The problem: In the data below, find the line with "shipping: none -> 17.74" and the line with "subtotal: 51285.00 -> 46716.00", then restate both and every line between them exactly, minus the pictures.

Given records:
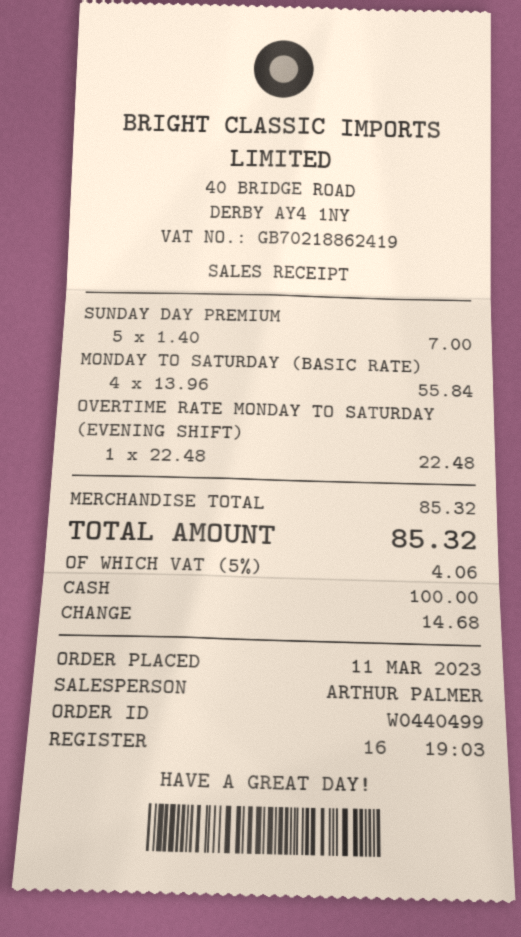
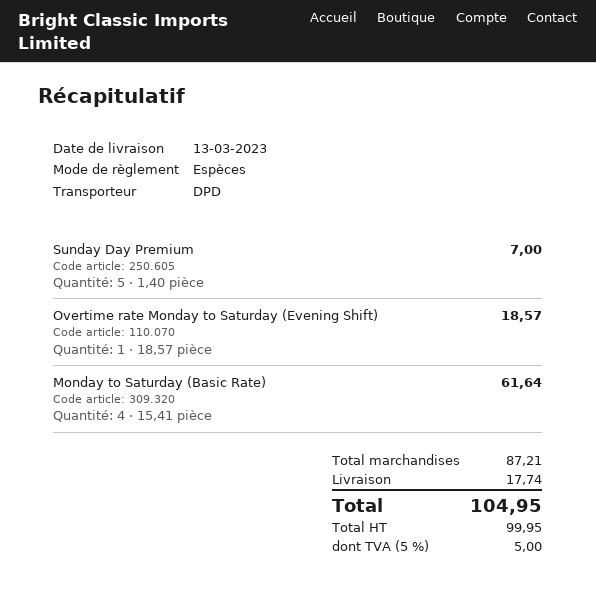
MONDAY TO SATURDAY (BASIC RATE): 4 x 13.96 = 55.84 -> 4 x 15.41 = 61.64
OVERTIME RATE MONDAY TO SATURDAY (EVENING SHIFT): 1 x 22.48 = 22.48 -> 1 x 18.57 = 18.57
subtotal: 85.32 -> 87.21
shipping: none -> 17.74
tax: 5% = 4.06 -> 5% = 5.00
total: 85.32 -> 104.95

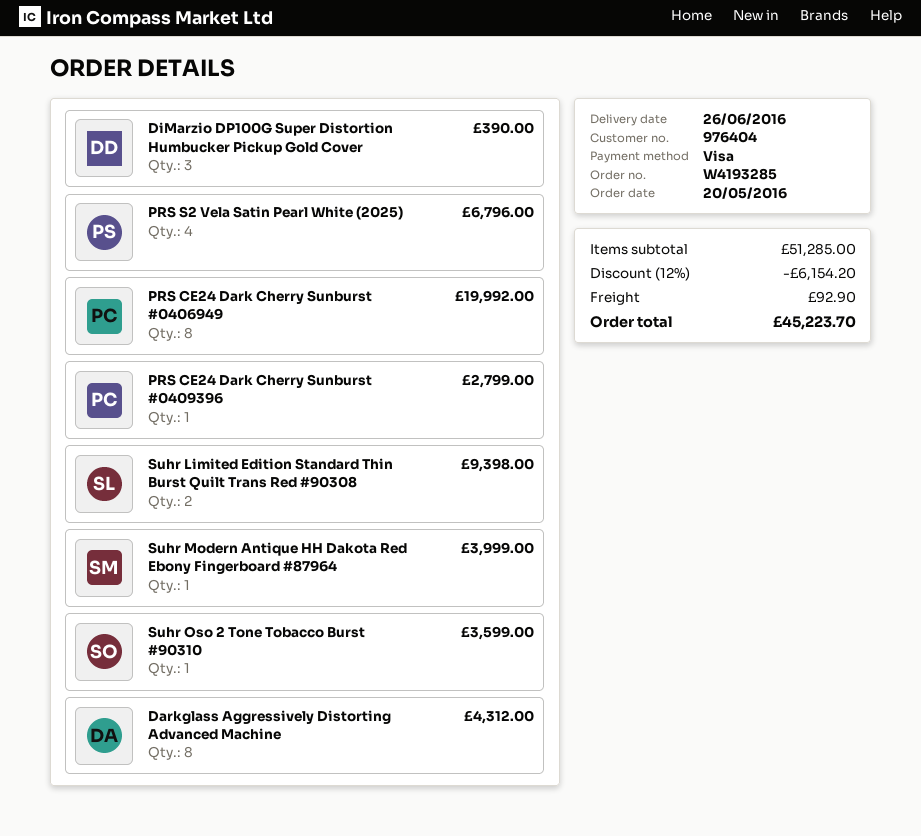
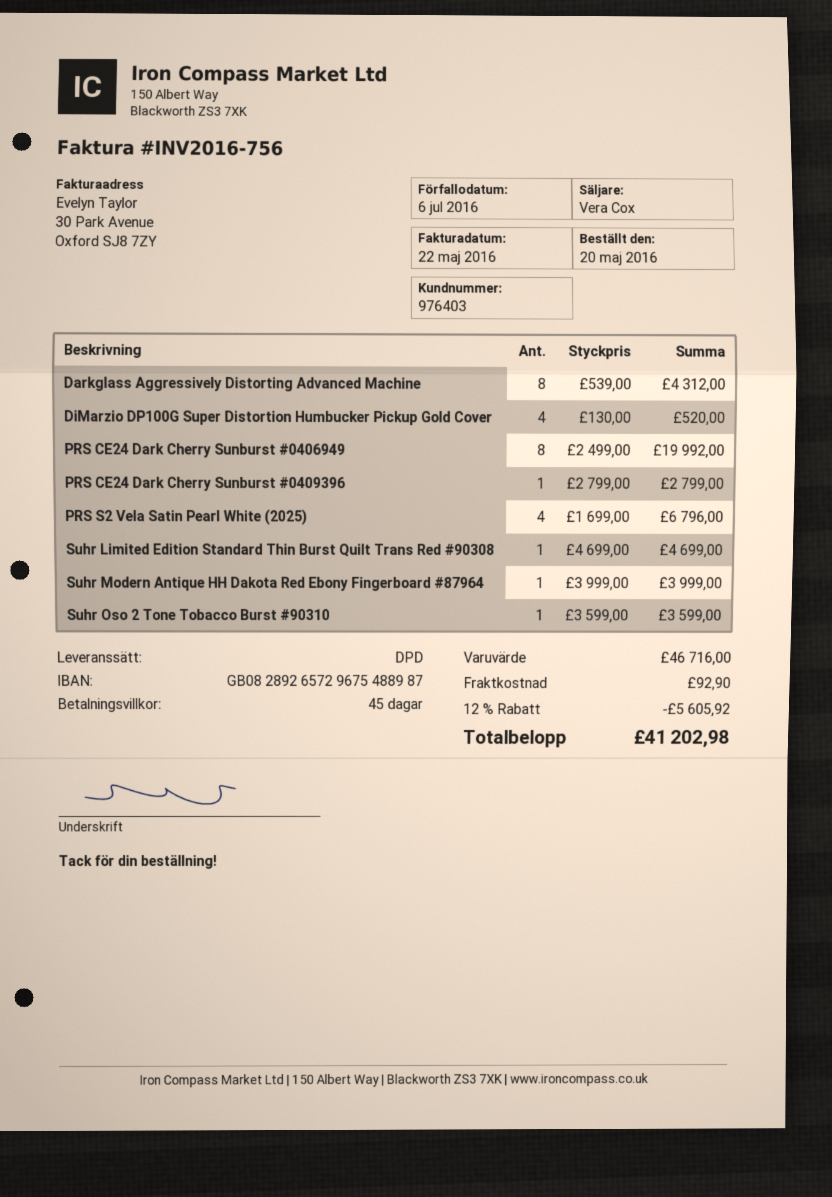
customer number: 976404 -> 976403
DiMarzio DP100G Super Distortion Humbucker Pickup Gold Cover: 3 for 390.00 -> 4 for 520.00
Suhr Limited Edition Standard Thin Burst Quilt Trans Red #90308: 2 for 9398.00 -> 1 for 4699.00
subtotal: 51285.00 -> 46716.00
discount: 12% = 6154.20 -> 12% = 5605.92
total: 45223.70 -> 41202.98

Answer area:
shipping: none -> 17.74
tax: 5% = 4.06 -> 5% = 5.00
total: 85.32 -> 104.95

customer number: 976404 -> 976403
DiMarzio DP100G Super Distortion Humbucker Pickup Gold Cover: 3 for 390.00 -> 4 for 520.00
Suhr Limited Edition Standard Thin Burst Quilt Trans Red #90308: 2 for 9398.00 -> 1 for 4699.00
subtotal: 51285.00 -> 46716.00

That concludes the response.